Task directions>
Report every line of the records that contains the word "subtotal".

========

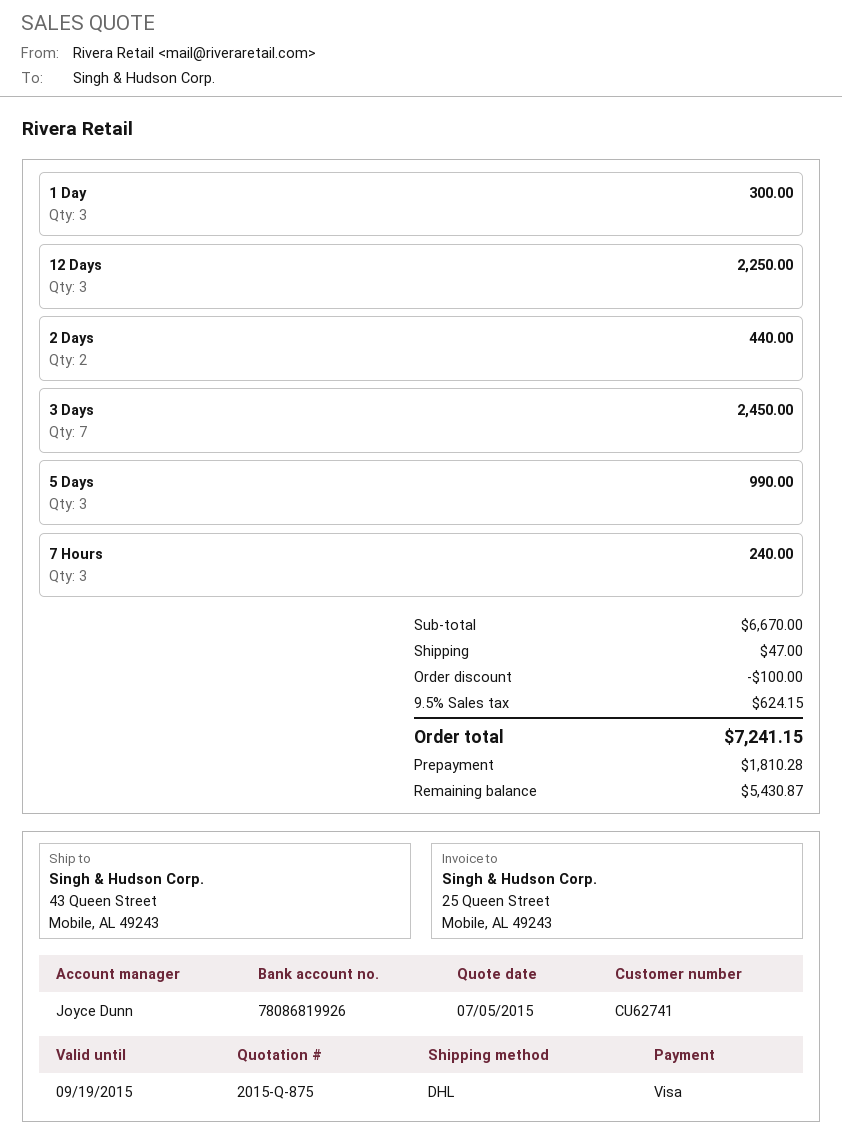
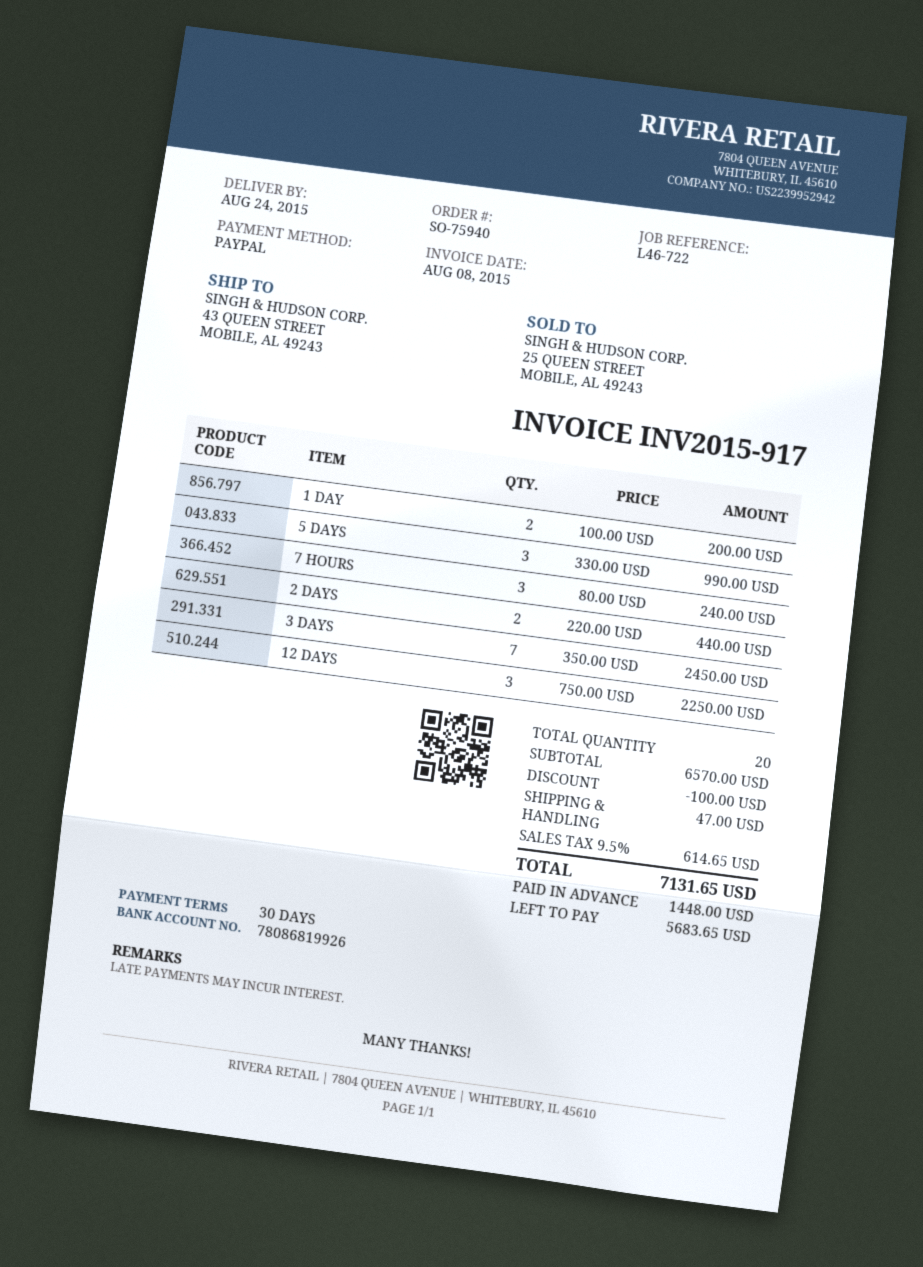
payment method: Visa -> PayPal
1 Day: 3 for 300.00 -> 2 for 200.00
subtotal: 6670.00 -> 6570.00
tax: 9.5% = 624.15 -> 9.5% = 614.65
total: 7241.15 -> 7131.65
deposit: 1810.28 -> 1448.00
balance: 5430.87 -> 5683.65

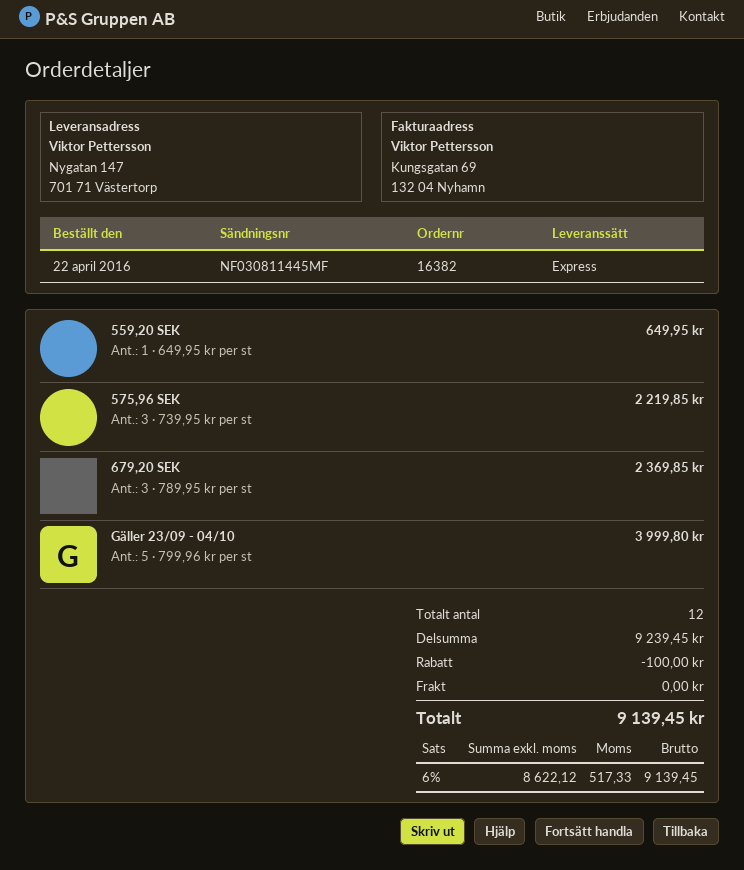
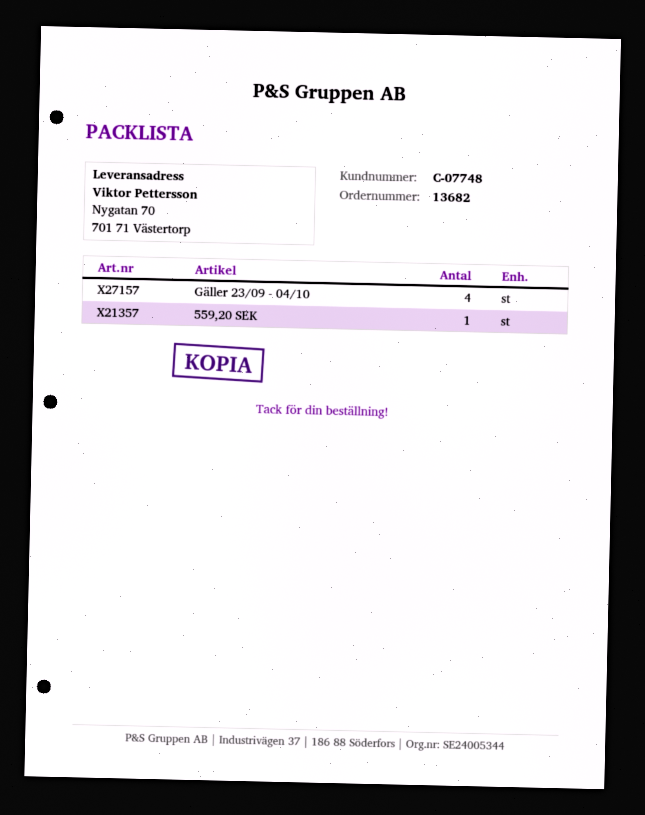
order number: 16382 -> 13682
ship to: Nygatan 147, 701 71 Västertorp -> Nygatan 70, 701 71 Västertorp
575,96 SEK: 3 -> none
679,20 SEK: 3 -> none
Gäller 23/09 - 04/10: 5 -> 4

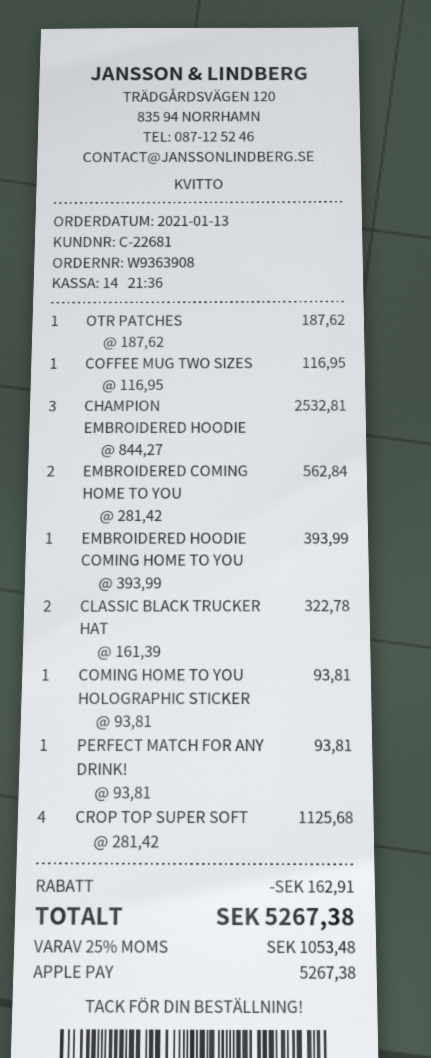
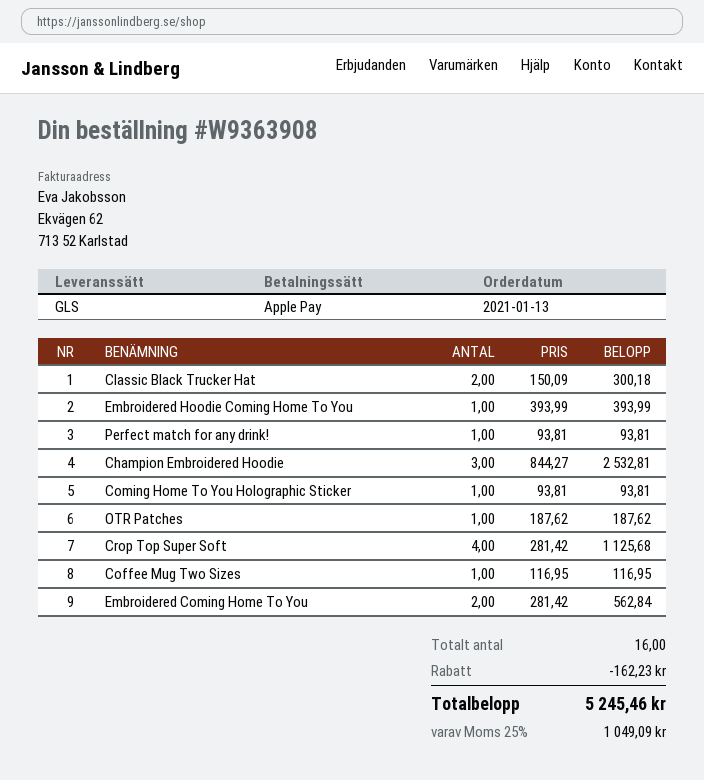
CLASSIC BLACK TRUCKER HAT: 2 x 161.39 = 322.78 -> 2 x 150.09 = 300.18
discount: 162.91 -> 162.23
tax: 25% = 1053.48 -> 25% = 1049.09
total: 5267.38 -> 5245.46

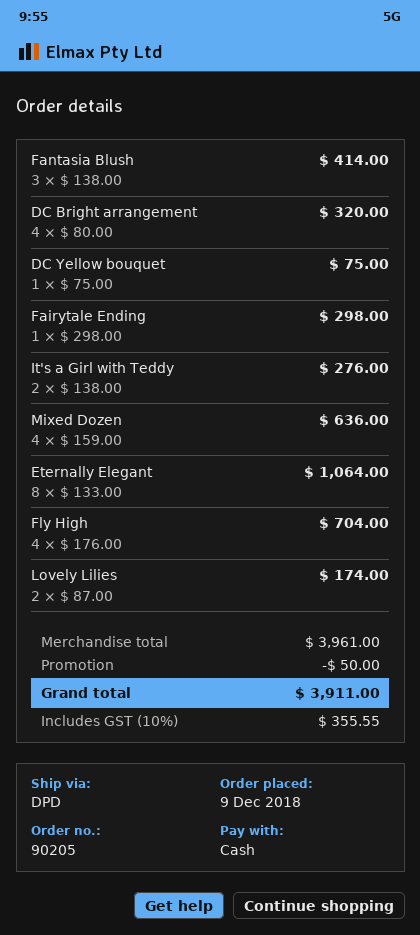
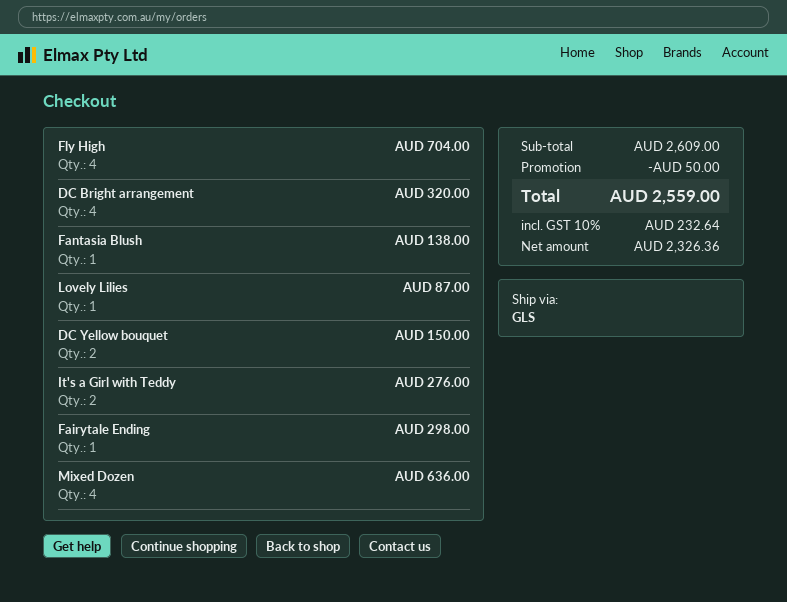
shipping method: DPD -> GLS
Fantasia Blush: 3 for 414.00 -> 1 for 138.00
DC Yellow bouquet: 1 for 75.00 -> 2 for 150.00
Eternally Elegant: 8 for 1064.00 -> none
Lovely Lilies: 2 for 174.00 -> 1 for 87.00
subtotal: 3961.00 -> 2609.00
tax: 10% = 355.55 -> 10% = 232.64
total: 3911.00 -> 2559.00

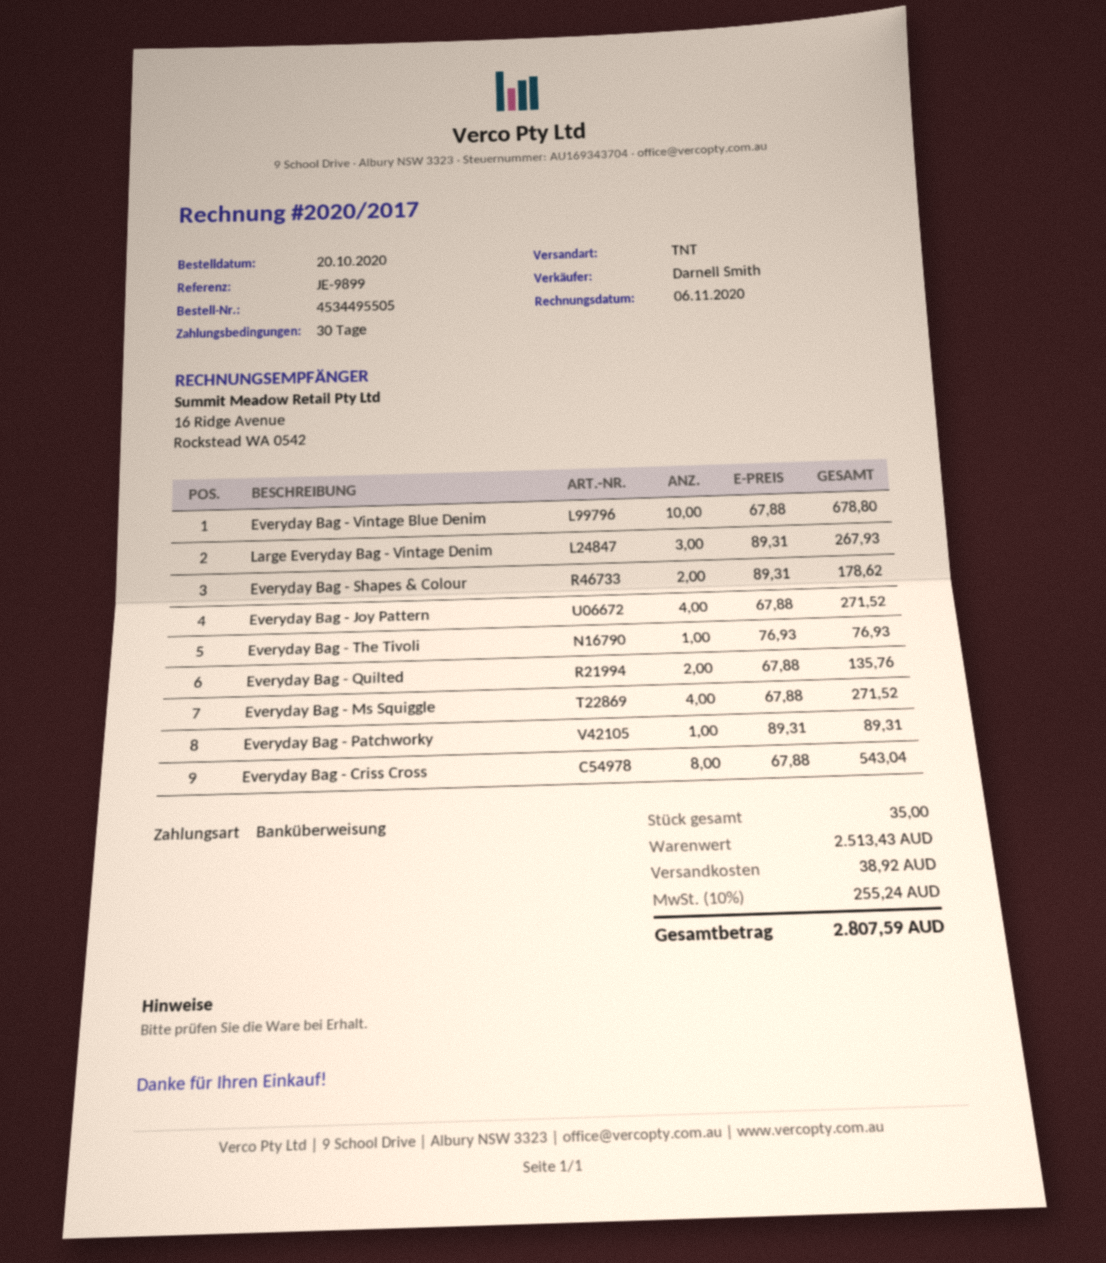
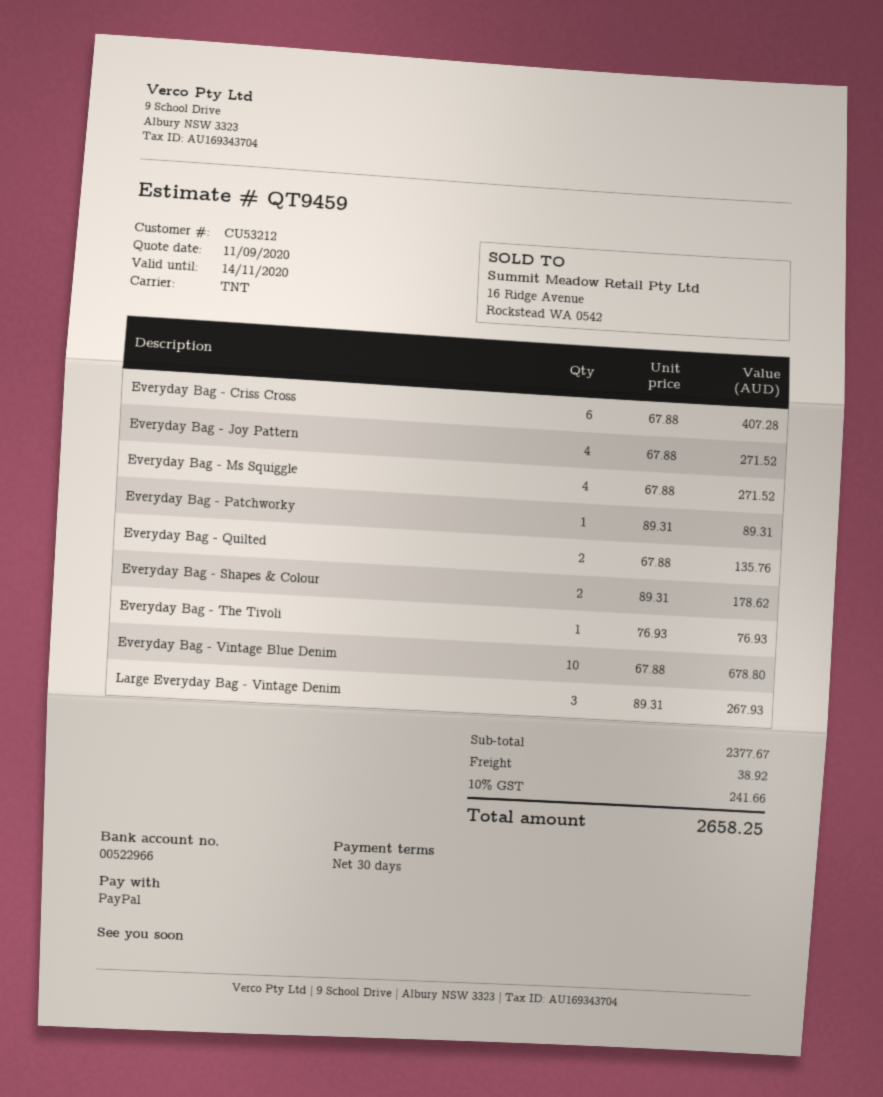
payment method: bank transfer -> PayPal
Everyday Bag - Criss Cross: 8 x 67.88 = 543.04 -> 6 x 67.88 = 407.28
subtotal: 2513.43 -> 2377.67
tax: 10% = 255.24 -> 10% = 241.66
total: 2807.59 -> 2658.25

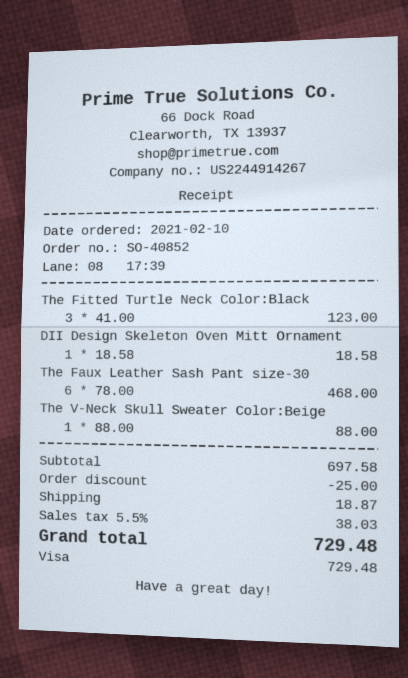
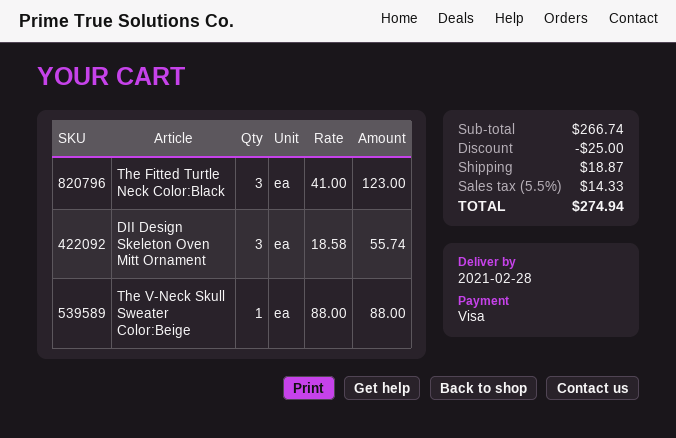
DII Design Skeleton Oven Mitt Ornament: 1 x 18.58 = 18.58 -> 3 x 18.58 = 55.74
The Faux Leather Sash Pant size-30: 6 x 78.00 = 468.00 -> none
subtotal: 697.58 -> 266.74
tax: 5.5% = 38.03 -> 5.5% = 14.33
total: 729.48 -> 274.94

========

Answer to the exercise>
subtotal: 6670.00 -> 6570.00
subtotal: 3961.00 -> 2609.00
subtotal: 2513.43 -> 2377.67
subtotal: 697.58 -> 266.74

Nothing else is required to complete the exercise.